生物濃縮
生物濃縮(せいぶつのうしゅく)は、ある種の化学物質が生態系での食物連鎖を経て生物体内に濃縮されてゆく現象をいう。生態濃縮、生体濃縮(せいたいのうしゅく)ともいう。
疎水性が高く、代謝を受けにくい化学物質は、尿などとして体外に排出される割合が低いために、生物体内の脂質中などに蓄積されていく傾向がある。特定の化学物質を含んだ生物を多量に摂取する捕食者では、さらに体内での物質濃度が上昇する。食物連鎖の過程を繰り返すうち、上位捕食者ほど体内での対象化学物質濃度が上昇する。
生物濃縮に類似して生物蓄積の用語があり、英語の Bioaccumulation の訳語とすることがある。これは生物蓄積が、有害物質が水などの環境媒体から生物体内へ濃縮される過程(生物濃縮・Bioconcentration )と食物連鎖により増強される過程( Biomagnification )とを合わせたものであるためである。
環境問題
生物濃縮による環境被害は、レイチェル・カーソンが著書『沈黙の春』でDDTなどによる生物濃縮問題を論じたことで、よく知られるようになった。すなわち、上記のような生物濃縮されやすい物質の性質を、たとえば一部の農薬や重金属も持っているということである。農薬の場合、水に溶けにくいことや分解しにくいことは、実際に農地に散布した場合にその効果が長く保てることから、優れた性質と考えられていた面がある。その最初の例であるDDTもこの性質を持っていたため、高次消費者に高濃度で蓄積する結果を招いた。つまり、人為的な廃棄物の中では微量であったものが、重要な影響を与えうる濃度にまで上昇する、というものである。

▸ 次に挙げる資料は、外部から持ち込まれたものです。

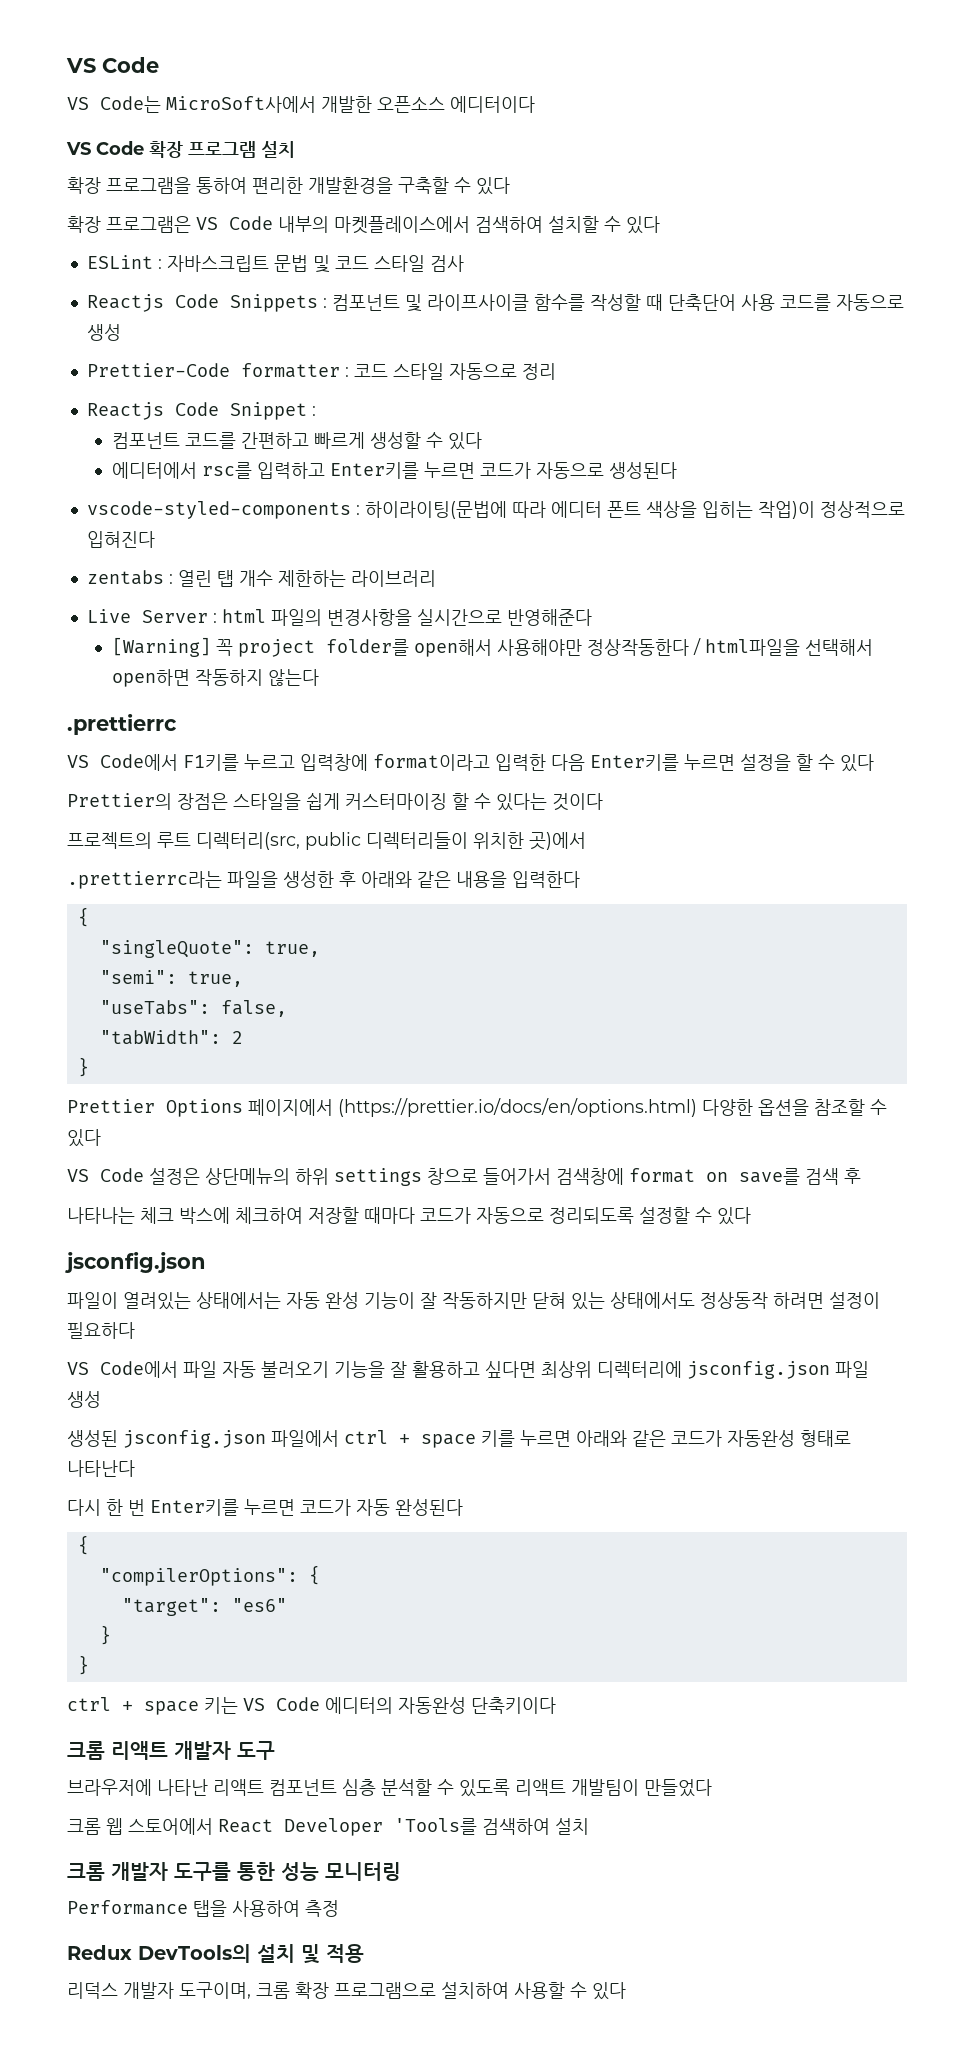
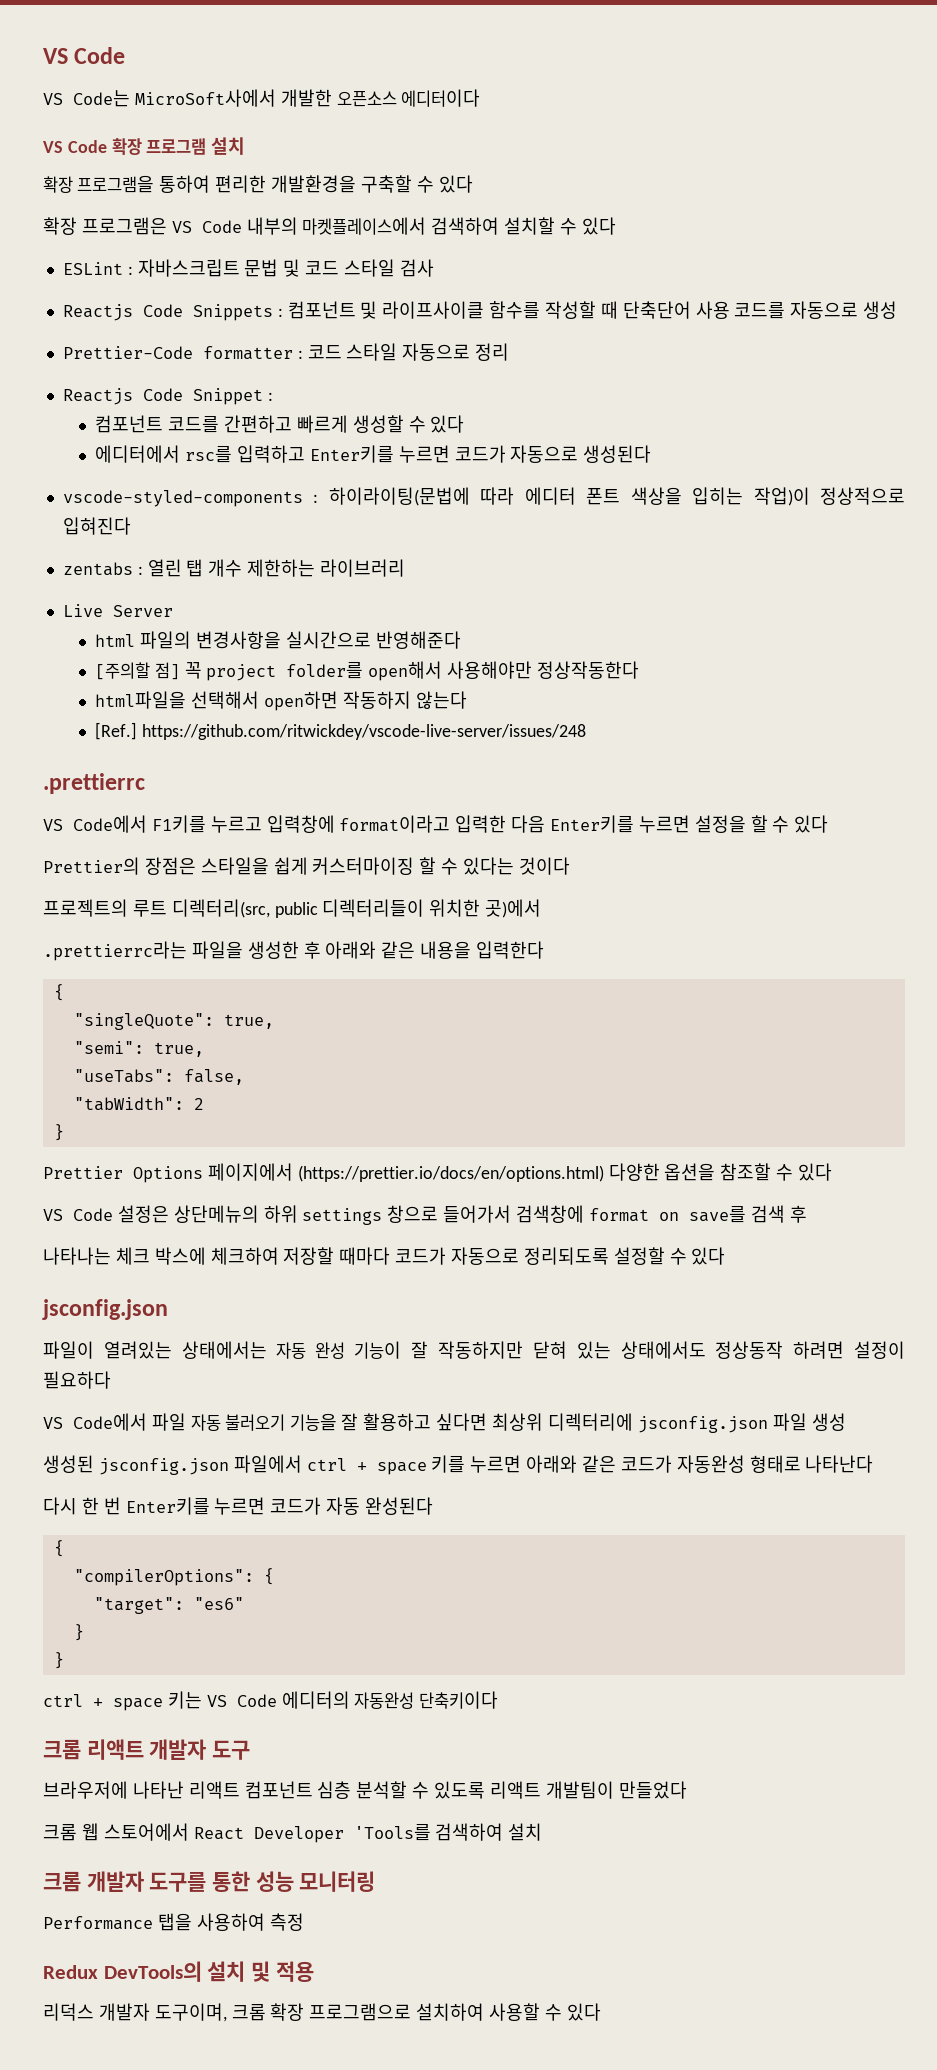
- Live Server : html 파일의 변경사항을 실시간으로 반영해준다
+ Live Server
+ html 파일의 변경사항을 실시간으로 반영해준다
- [Warning] 꼭 project folder를 open해서 사용해야만 정상작동한다 / html파일을 선택해서 open하면 작동하지 않는다
+ [주의할 점] 꼭 project folder를 open해서 사용해야만 정상작동한다
+ html파일을 선택해서 open하면 작동하지 않는다
+ [Ref.] https://github.com/ritwickdey/vscode-live-server/issues/248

カーソンの指摘の後、様々な論争があったが、少なくとも農薬に関しては残留しにくいものをできるだけ少量を効果的に用いる、という方向に変換された。
事例
魚介類中のドコサヘキサエン酸、フグやイモリなどの毒、貝毒、季節的なカキの毒化などは、生息域の細菌や餌となる生物によって合成された化学物質が生物濃縮で取り入れられたものである。

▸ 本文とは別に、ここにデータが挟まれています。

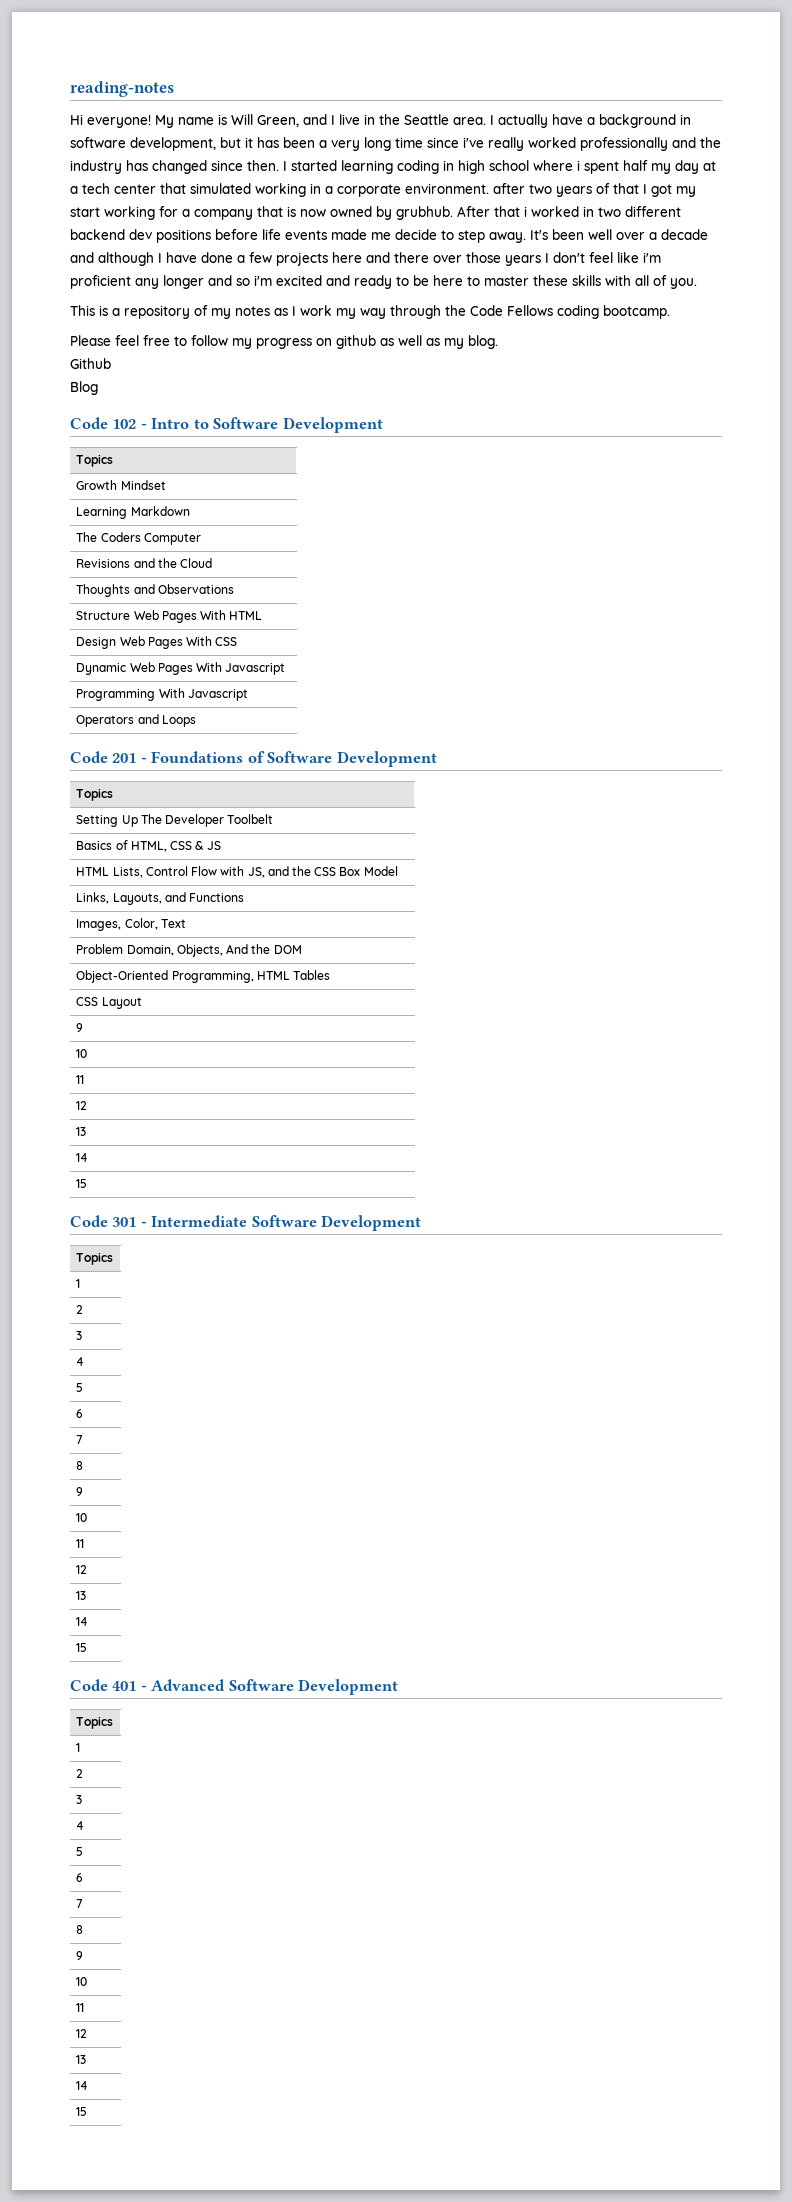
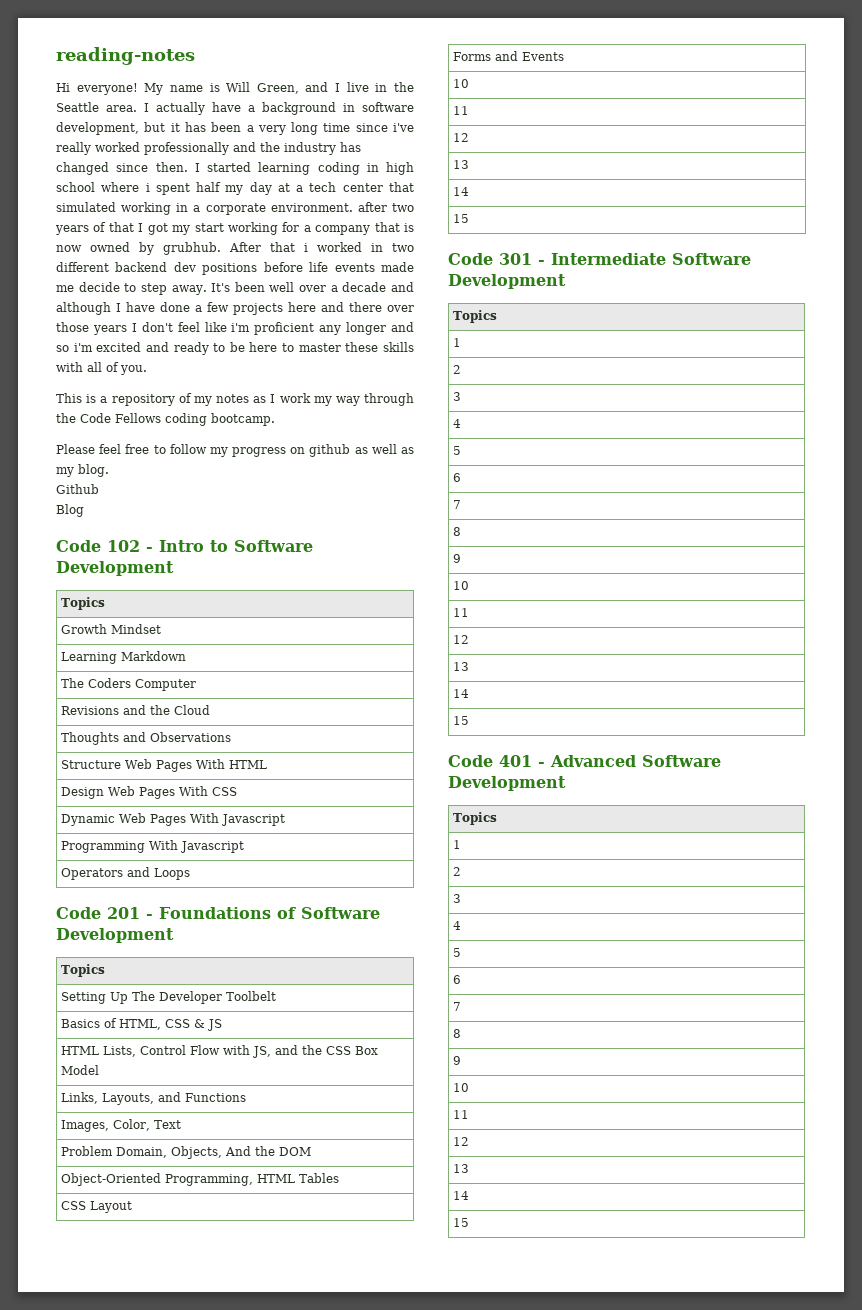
  CSS Layout
- 9
+ Forms and Events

除草剤や殺虫剤などに含まれる人工的な化学物質が生物濃縮されて致命的な毒性を現すことがある。1949年、カリフォルニア州クリア湖でユスリカの駆除のためにDDD(ジクロロ-ジフェニル-ジクロロエタン)が散布された際、数年後にクビナガカイツブリが多く死亡した[1]。のちの調査により、湖水と比較して80000万倍の濃度のDDDが水鳥に蓄積されていることが明らかになった[1]。
海洋生態系の最高次生物であるクジラ類への生物濃縮はとくに深刻な場合がある[2]。北太平洋西部での調査ではスジイルカに残留するDDTおよびPCBの濃度が海水と比べてそれぞれ3700万倍・1300万倍も濃縮されていることが示された[2]。有明海のスナメリやアメリカ・地中海のハンドウイルカからも同様の化学物質の蓄積が確認されている[2]。クジラ類はアザラシと比べて出産や授乳によって母から子へ移行する化学物質の割合が高いことが指摘されており、クジラ類の寿命も長いことから、生物濃縮によるクジラ類の汚染は簡単には収束しないとされている[2]。